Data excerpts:
--- START ---

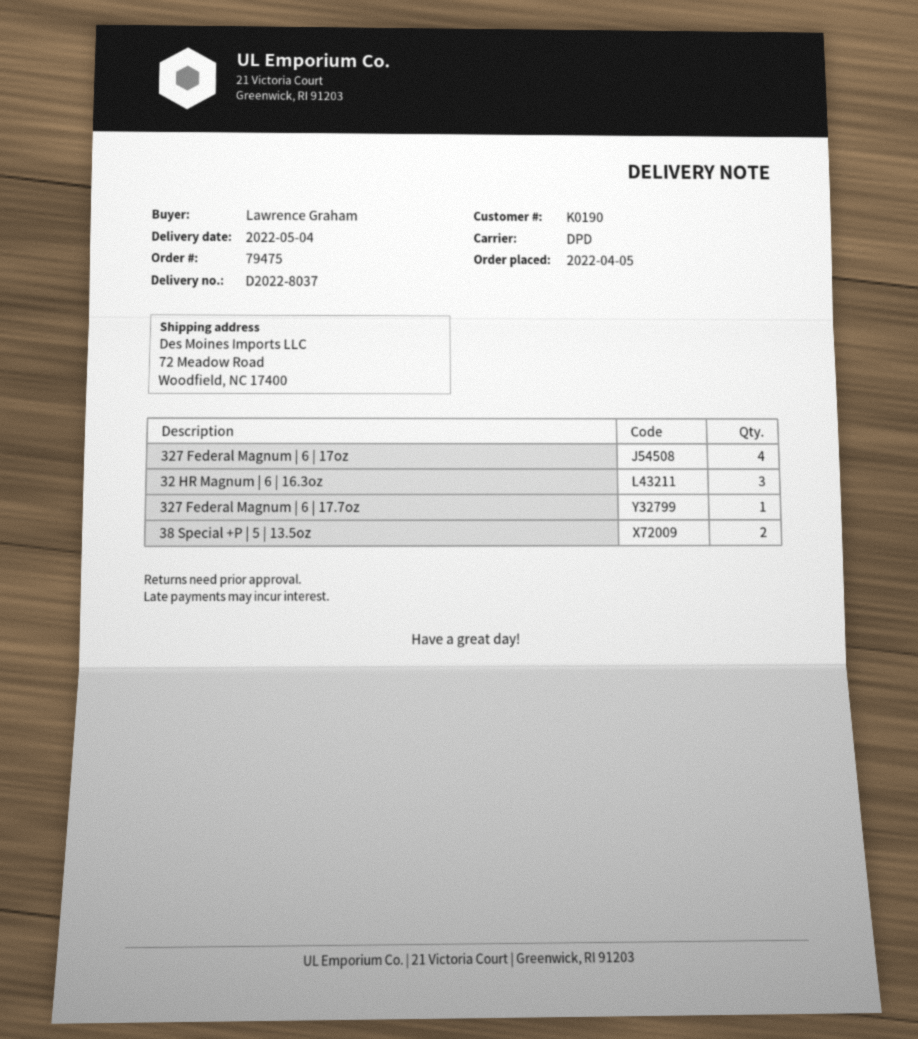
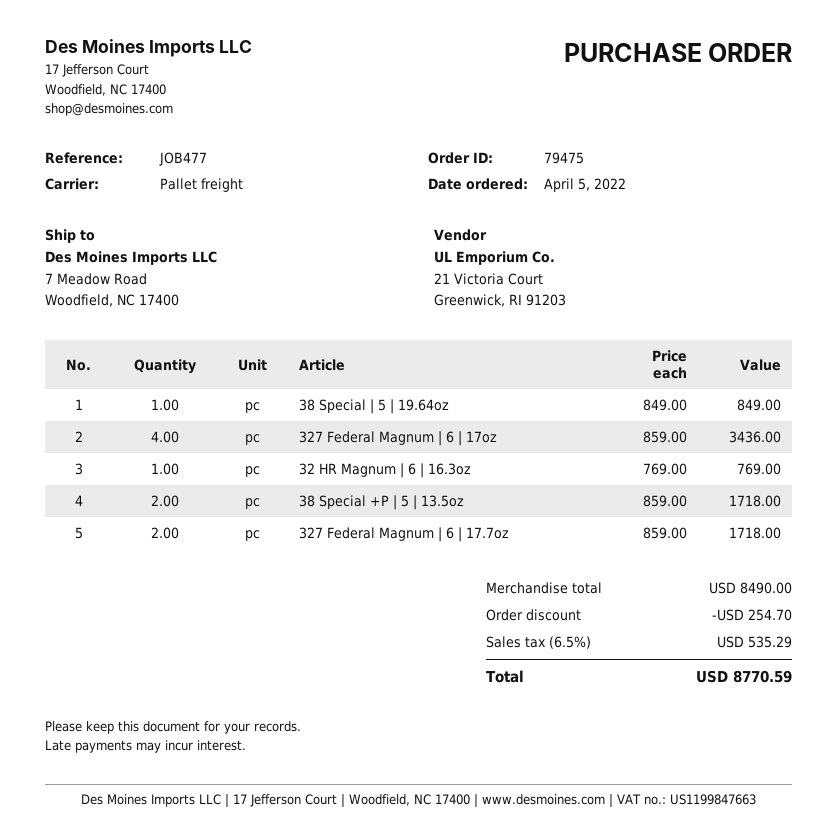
shipping method: DPD -> pallet freight
ship to: 72 Meadow Road, Woodfield, NC 17400 -> 7 Meadow Road, Woodfield, NC 17400
32 HR Magnum | 6 | 16.3oz: 3 -> 1
327 Federal Magnum | 6 | 17.7oz: 1 -> 2
38 Special | 5 | 19.64oz: none -> 1

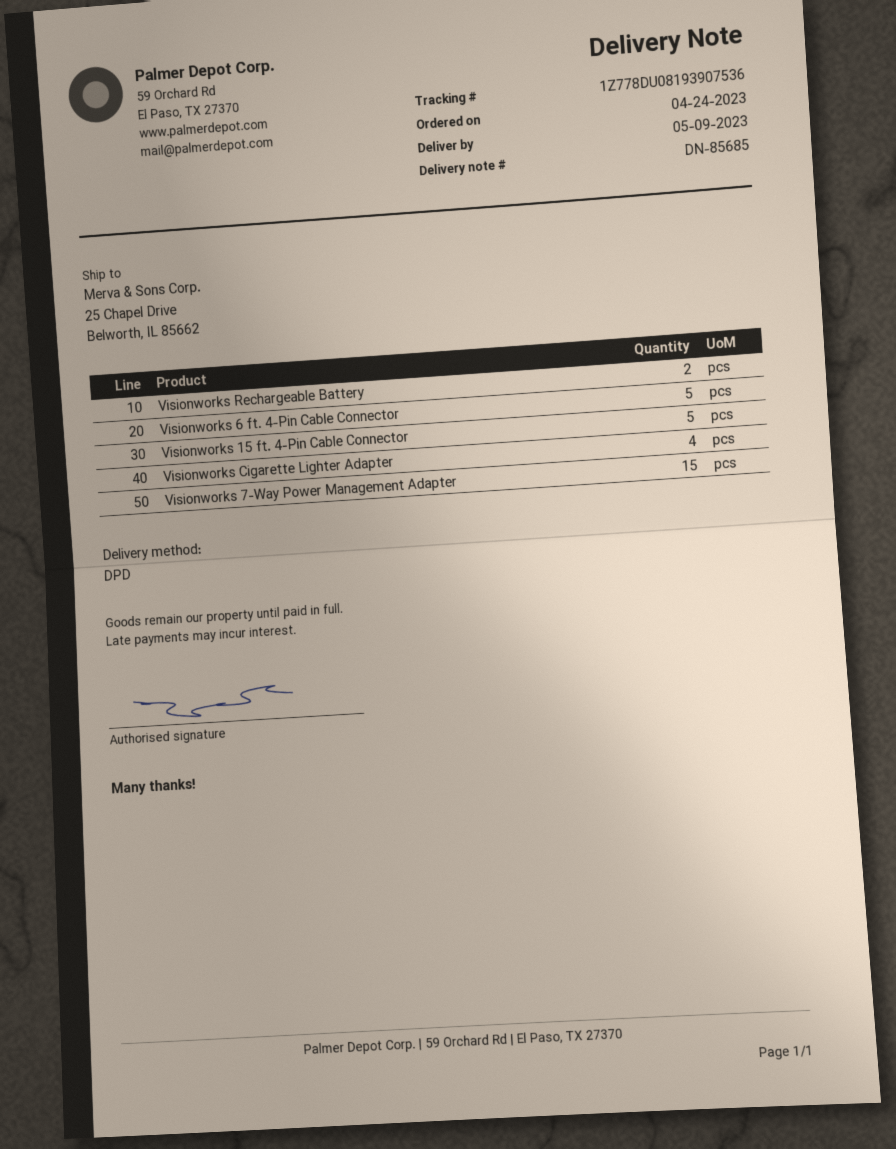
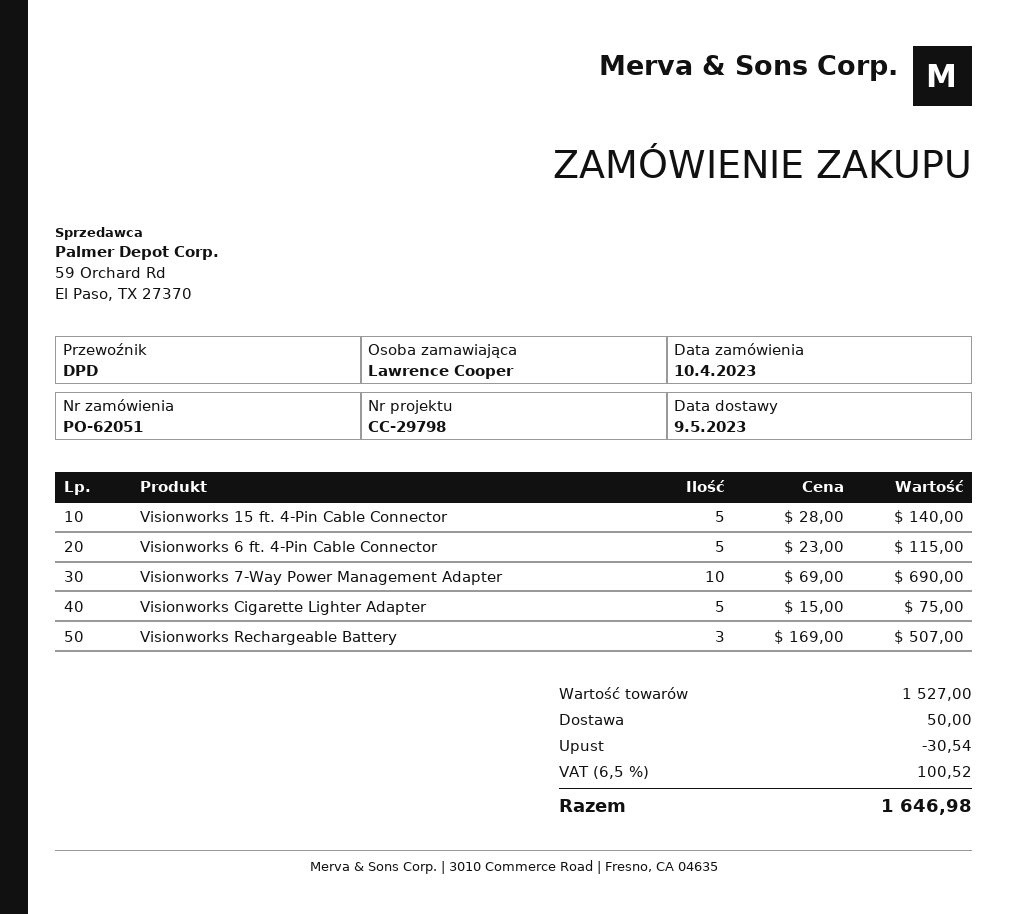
order date: 2023-04-24 -> 2023-04-10
Visionworks Rechargeable Battery: 2 -> 3
Visionworks Cigarette Lighter Adapter: 4 -> 5
Visionworks 7-Way Power Management Adapter: 15 -> 10

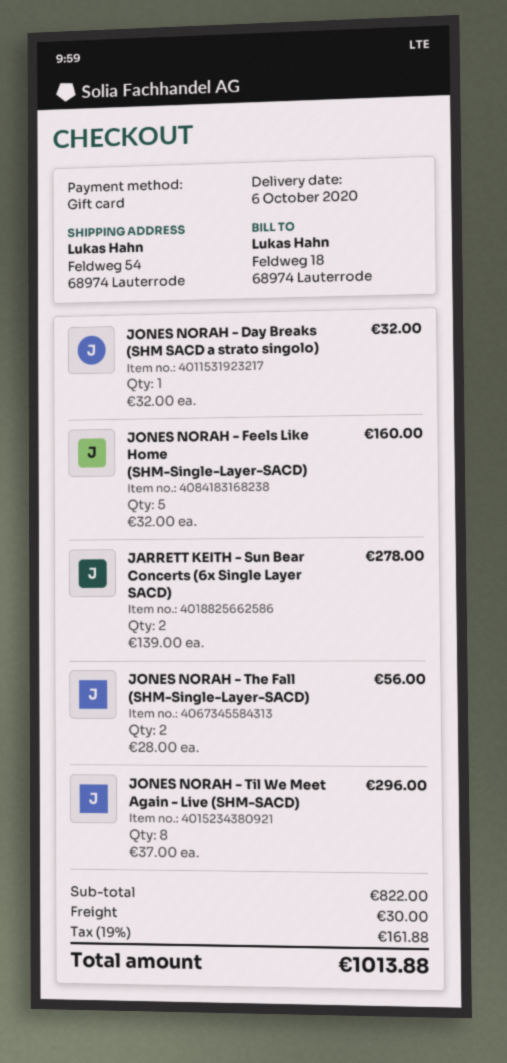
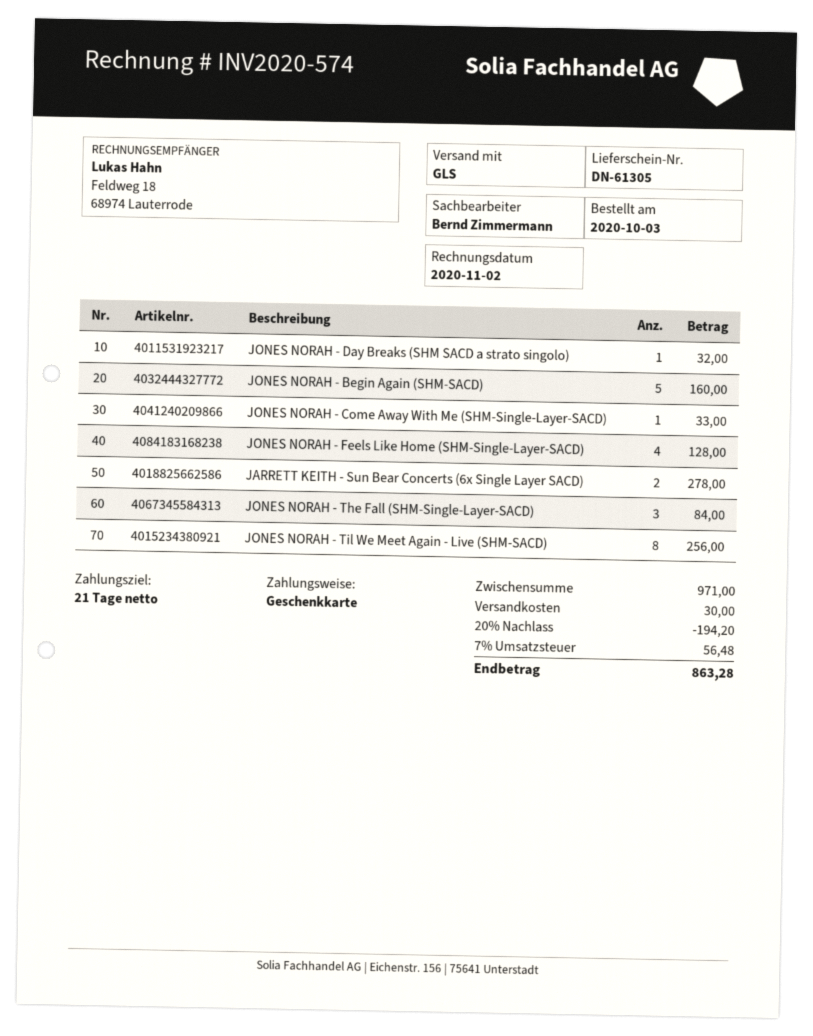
JONES NORAH - Feels Like Home (SHM-Single-Layer-SACD): 5 for 160.00 -> 4 for 128.00
JONES NORAH - The Fall (SHM-Single-Layer-SACD): 2 for 56.00 -> 3 for 84.00
JONES NORAH - Til We Meet Again - Live (SHM-SACD): 8 for 296.00 -> 8 for 256.00
JONES NORAH - Begin Again (SHM-SACD): none -> 5 for 160.00
JONES NORAH - Come Away With Me (SHM-Single-Layer-SACD): none -> 1 for 33.00
subtotal: 822.00 -> 971.00
discount: none -> 20% = 194.20
tax: 19% = 161.88 -> 7% = 56.48
total: 1013.88 -> 863.28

--- END ---

=== Assignment ===
The records above need to be printed in full and exactly, without any of the pictures.

=== Task output ===
shipping method: DPD -> pallet freight
ship to: 72 Meadow Road, Woodfield, NC 17400 -> 7 Meadow Road, Woodfield, NC 17400
32 HR Magnum | 6 | 16.3oz: 3 -> 1
327 Federal Magnum | 6 | 17.7oz: 1 -> 2
38 Special | 5 | 19.64oz: none -> 1

order date: 2023-04-24 -> 2023-04-10
Visionworks Rechargeable Battery: 2 -> 3
Visionworks Cigarette Lighter Adapter: 4 -> 5
Visionworks 7-Way Power Management Adapter: 15 -> 10

JONES NORAH - Feels Like Home (SHM-Single-Layer-SACD): 5 for 160.00 -> 4 for 128.00
JONES NORAH - The Fall (SHM-Single-Layer-SACD): 2 for 56.00 -> 3 for 84.00
JONES NORAH - Til We Meet Again - Live (SHM-SACD): 8 for 296.00 -> 8 for 256.00
JONES NORAH - Begin Again (SHM-SACD): none -> 5 for 160.00
JONES NORAH - Come Away With Me (SHM-Single-Layer-SACD): none -> 1 for 33.00
subtotal: 822.00 -> 971.00
discount: none -> 20% = 194.20
tax: 19% = 161.88 -> 7% = 56.48
total: 1013.88 -> 863.28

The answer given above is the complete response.